Follow-up of a patient after radiation of a shoulder metastasis in transversal section planes. The upper row shows fused PET-CT images, the lower row the native CT images. The left column shows the initial presentation with a PSA of 0.57 ng/mL after prostatectomy. This revealed a clear bone metastasis in the left scapula (SUVmax late 8.98, SUVmean late 3.09). In the native CT image at the bottom left, the bone metastasis is sclerotic. The right column shows the [68 Ga]Ga-PSMA-11 PET-CT images 2 years later. The shoulder metastasis has since been irradiated and no longer shows increased activity in the upper fused PET-CT image. Only a residual spot-like uptake can be seen. Osteoblastic changes are still visible on the native CT image in the lower right image. The patient came for follow-up with a rising PSA (2.49 ng/mL), and during the same examination, a local recurrence was detected in the [68 Ga]Ga-PSMA-11 PET-CT, which is not shown here

Renal excretion is a shortcoming in [68 Ga]Ga-PSMA-11 imaging, which can make it difficult to delineate local recurrence. To further increase the contrast of the tumour lesions and at the same time reduce bladder activity, late imaging 3 h p.i. and furosemide administration with abundant hydration have been suggested [3]. With these measures, bladder activity could be reduced but still remained prominent with a SUVmax of 22.1 [31]. However, due to the short half-life (67.9 min), the count rate of 68 Ga is lower, and in one study, 21% of bone metastases even showed a reduced uptake in the late images 2.5 h p.i. [32]. A more innovative approach may be, therefore, to acquire early pelvic images in the first 5 to 10 min p.i., as tumour lesions show an extremely rapid onset even before activity is measured in the bladder. Using time window (Fig. 5C) has been postulated by several authors and the data of this analysis underline this idea [33]. Uprimny et al. were able to double the detection rate of local recurrences in 203 patients (12.8% vs. 24.6%) by static early imaging (5 min p.i.) [34]. Sachpekidis et al. were able to detect local recurrence in one out of four patients only on dynamic images in a small cohort [9]. In this study, all local recurrences were visible on static and dynamic PET, but the dynamic images aided differentiation by increasing diagnostic certainty. Acquisition protocols for [68 Ga]Ga-PSMA-11 PET-CT could, therefore, ideally include an additional early acquisition of the pelvis as it is convenient to integrate into the clinical routine. The contrast of the tumour lesions was increased after 60 min as well as 80–90 min, although a static whole-body image after 1 h still appears to be reasonable due to its ease of implementation.
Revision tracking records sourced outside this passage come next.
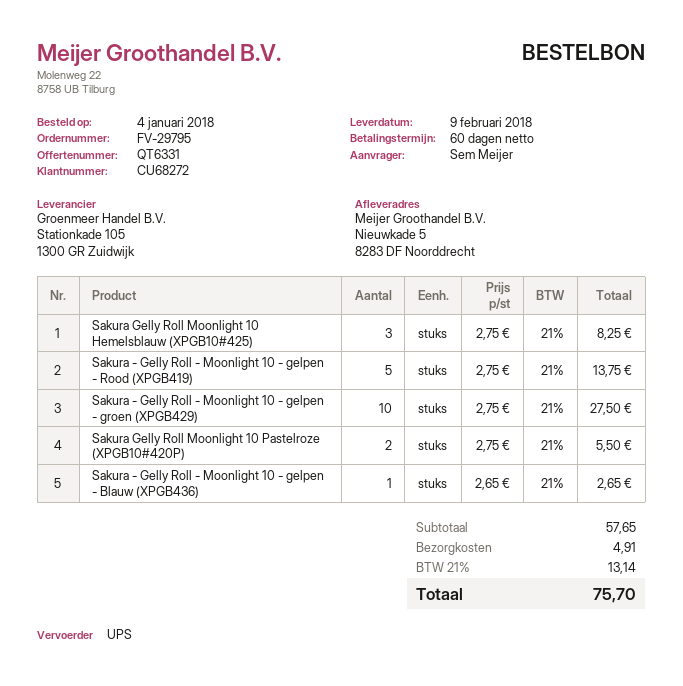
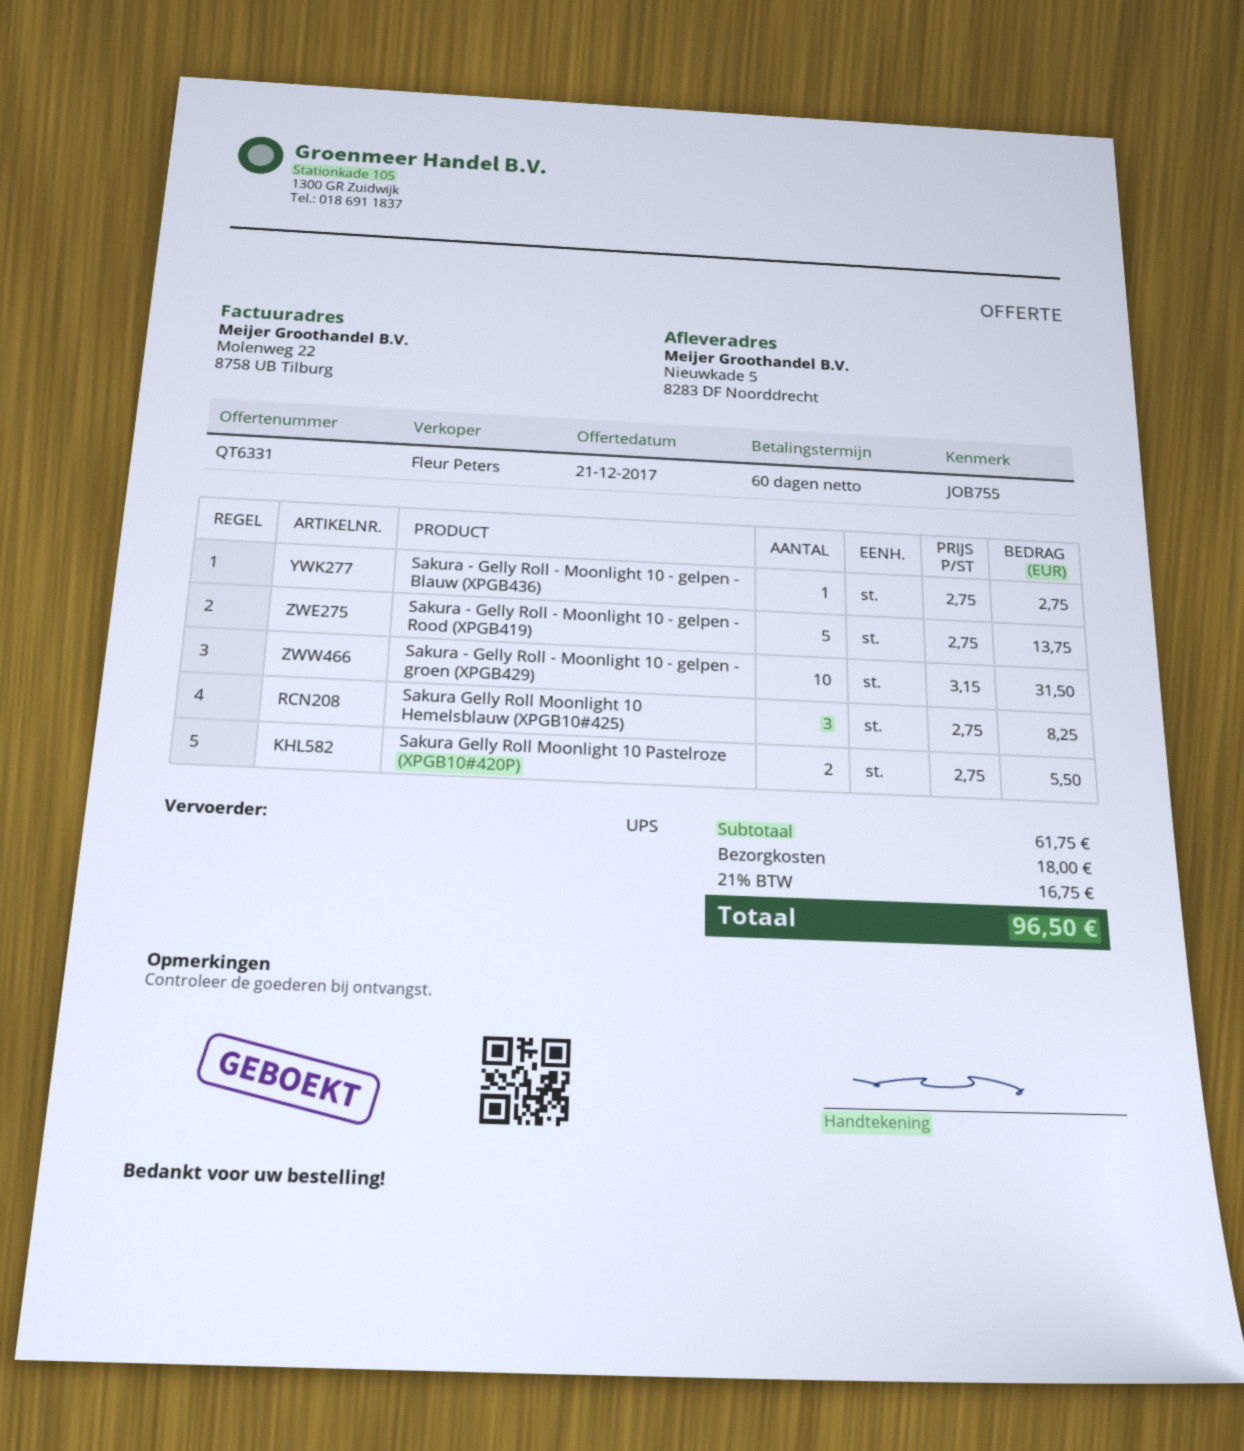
Sakura - Gelly Roll - Moonlight 10 - gelpen - groen (XPGB429): 10 x 2.75 = 27.50 -> 10 x 3.15 = 31.50
Sakura - Gelly Roll - Moonlight 10 - gelpen - Blauw (XPGB436): 1 x 2.65 = 2.65 -> 1 x 2.75 = 2.75
subtotal: 57.65 -> 61.75
shipping: 4.91 -> 18.00
tax: 21% = 13.14 -> 21% = 16.75
total: 75.70 -> 96.50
To further characterise the tumour lesions in patients with BCR, this study demonstrated the feasibility of a three-compartment model and non-compartment model to calculate kinetic parameters. Bone metastases showed the strongest SUV decrease of all tumour lesions in the TAC, which was expressed in a significantly lower SUV. The kinetics of bone metastases also showed a slightly lower transport rate from the blood K1 and receptor binding and internalisation rate k3 compared to that of lymph node metastases, with a medium correlation to the SUV. The application of the three-compartment model could offer a possible explanation and characterisation of tracer uptake in the tumour lesions. However, a comparative analysis showed no statistical significance for the differences for k3. K1 could not be tested due to hierarchical testing.

The calculation of the vessel density, VB, was shown to be comparatively low in this work, especially in local recurrences [10, 20]. It is known from the literature that VB is significantly increased in some malignant bone tumours, soft tissue tumours (sarcomas) and the semi-malignant giant cell tumours. Furthermore, a significant decrease in VB is reported in immunotherapy monitoring [20]. Thus, vascular density, VB, could prove to be a useful parameter in diagnostics and therapy monitoring. The robustness of the calculation of this study, as well as the diagnostic value in terms of prognostic significance and therapy response, is left to further studies, partly due to the weak correlation of VB with SUV.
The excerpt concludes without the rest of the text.